We are thinking that we should have packaged chips by the beginning of September. Either there will be 75% good chips, or 0% good chips. A single design error can render all chips useless. If there is any design error, let's hope it's one that doesn't leave the chip unable to be programmed.
Just wondering...
For the P1 wafers, do you know statistically where the good ~400 come from (ie their position on the wafers)?
Do you package all the ~524 before you can test for the ~400 good ones?
You're welcome.
We do have all die packaged first, then we test.
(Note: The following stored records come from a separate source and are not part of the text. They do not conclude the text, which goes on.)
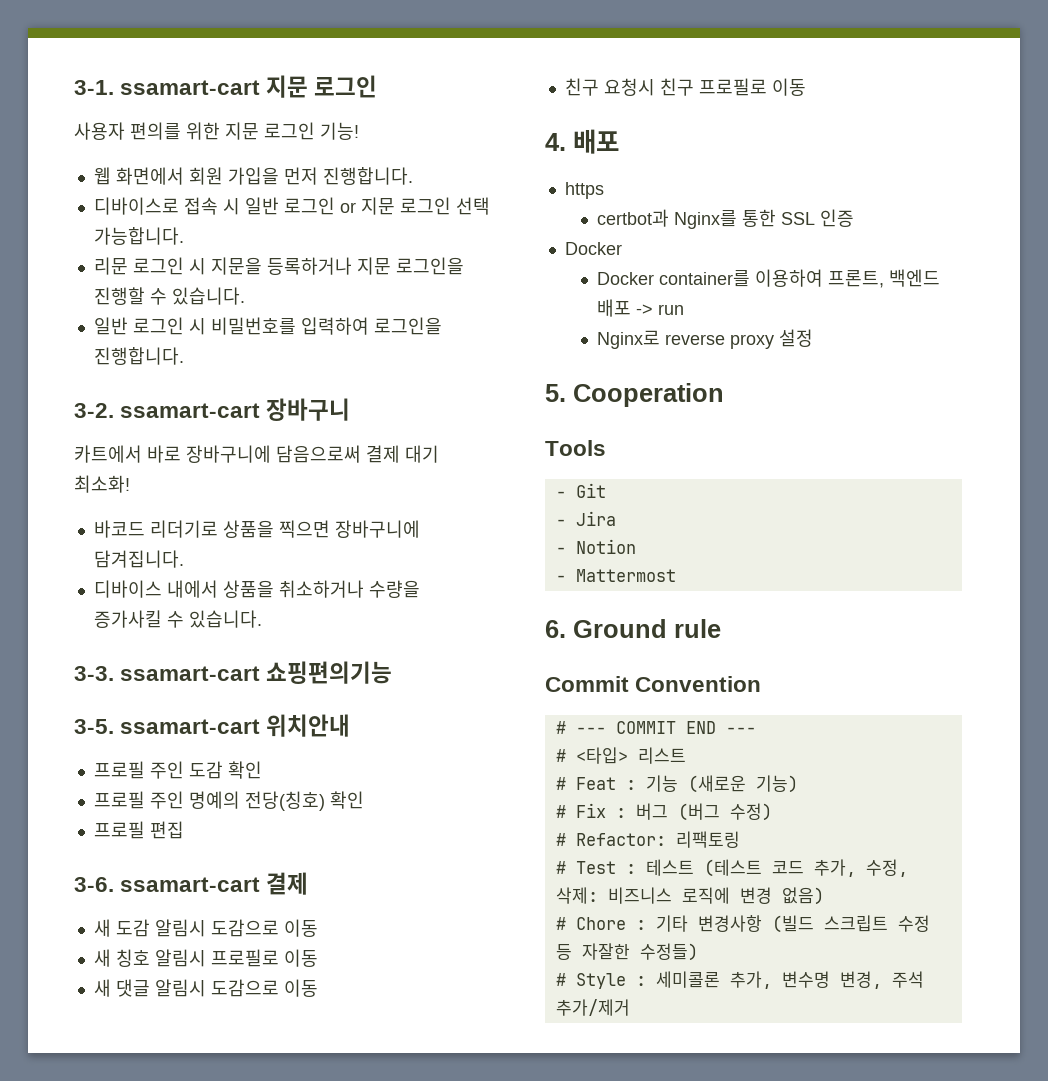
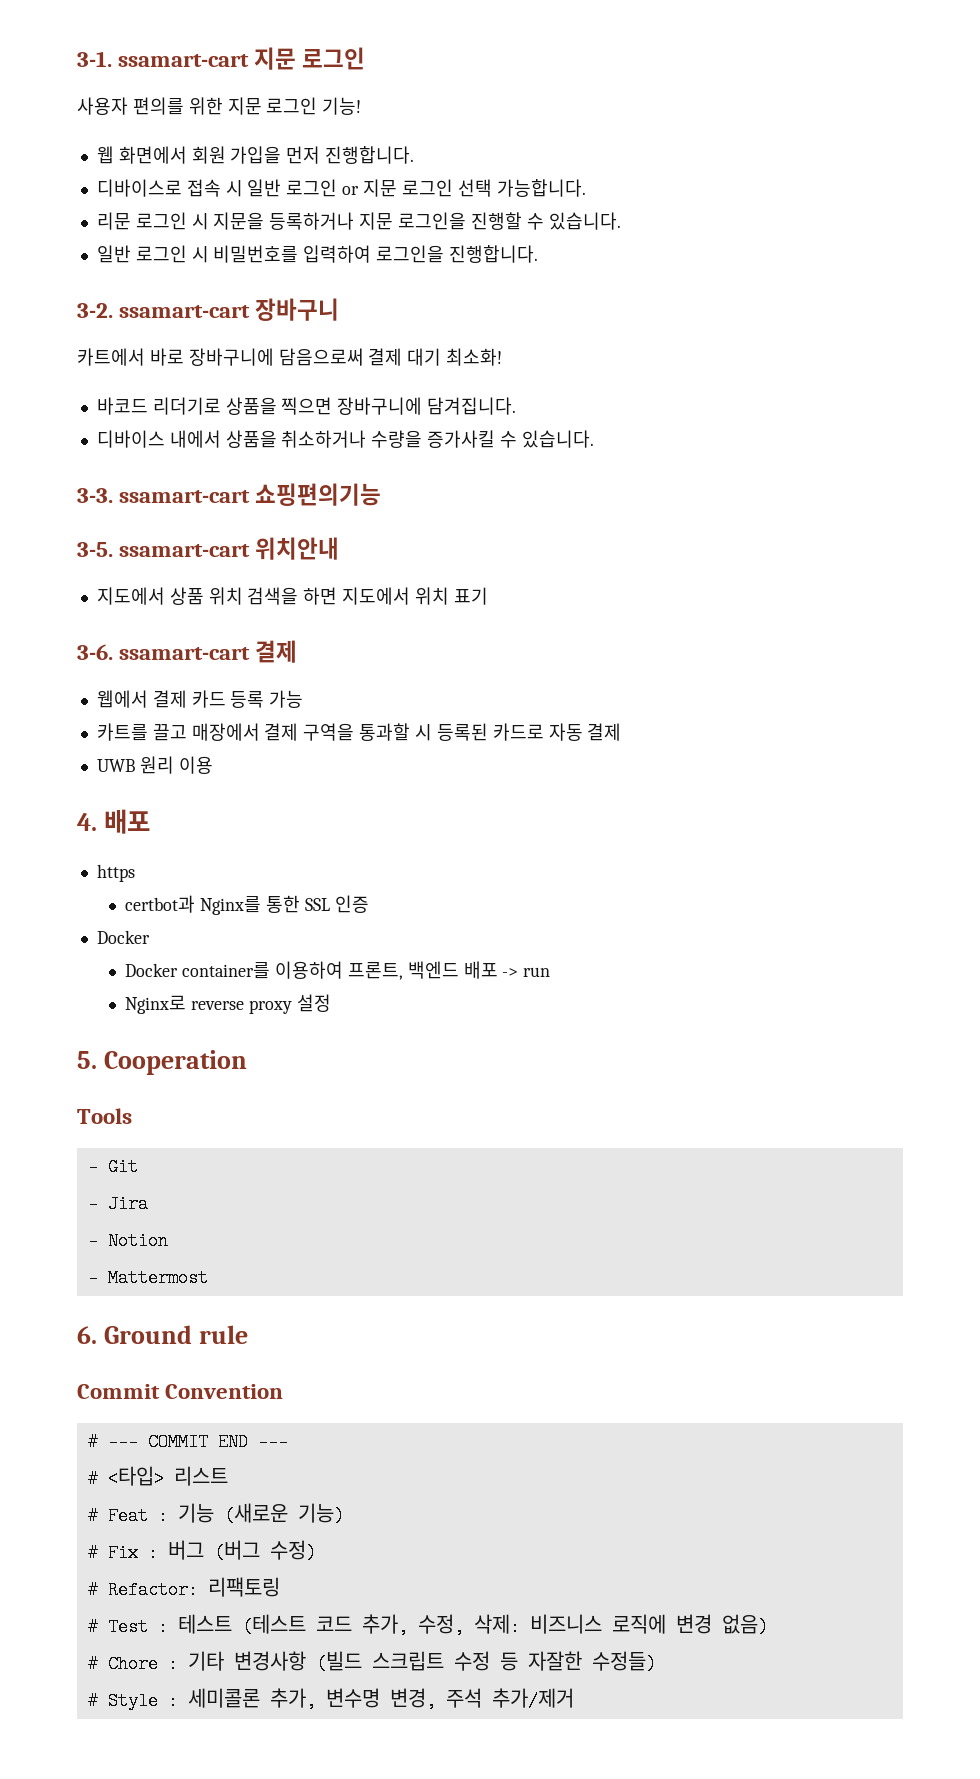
- 프로필 주인 도감 확인
- 프로필 주인 명예의 전당(칭호) 확인
- 프로필 편집
+ 지도에서 상품 위치 검색을 하면 지도에서 위치 표기
  3-6. ssamart-cart 결제
- 새 도감 알림시 도감으로 이동
- 새 칭호 알림시 프로필로 이동
- 새 댓글 알림시 도감으로 이동
- 친구 요청시 친구 프로필로 이동
+ 웹에서 결제 카드 등록 가능
+ 카트를 끌고 매장에서 결제 구역을 통과할 시 등록된 카드로 자동 결제
+ UWB 원리 이용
We would love to do a wafer test, but to do is too expensive (money and time) to consider setting up that test at this time.
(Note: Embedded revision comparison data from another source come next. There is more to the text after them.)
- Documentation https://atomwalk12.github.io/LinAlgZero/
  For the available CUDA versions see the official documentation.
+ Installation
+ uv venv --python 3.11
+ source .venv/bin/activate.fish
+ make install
The packager doesn't give us any information about die placement per packaged part, so we're only going off of what we know from other's experience and technical knowledge shared in the industry to say that it's likely a high percentage of the good parts were near the center and further from the edge.
Chip, on the (hopefully improbable) chance that there are problems but they are not catastrophic, leaving the prototypes at least partially usable, is there any chance some of us who couldn't justify the investment in a FPGA board could get samples so we'd finally have something to work with?
The packager doesn't give us any information about die placement per packaged part
I realize it is far too late to do this for either Propeller, but I'm curious; given this limitation it would seem that a cheap workaround would be to give each chip on the die a different ID code which could be queried, so that the chips that function at all could announce what their die position was. This would also allow you to test something else I'm curious about, whether things like overclocking and temperature tolerances are affected by die placement. Is there any reason this would be unworkable?
Chip, on the (hopefully improbable) chance that there are problems but they are not catastrophic, leaving the prototypes at least partially usable, is there any chance some of us who couldn't justify the investment in a FPGA board could get samples so we'd finally have something to work with?
You bet. If it's at all usable, we can make little boards with the chips on them.
I realize it is far too late to do this for either Propeller, but I'm curious; given this limitation it would seem that a cheap workaround would be to give each chip on the die a different ID code which could be queried, so that the chips that function at all could announce what their die position was. This would also allow you to test something else I'm curious about, whether things like overclocking and temperature tolerances are affected by die placement. Is there any reason this would be unworkable?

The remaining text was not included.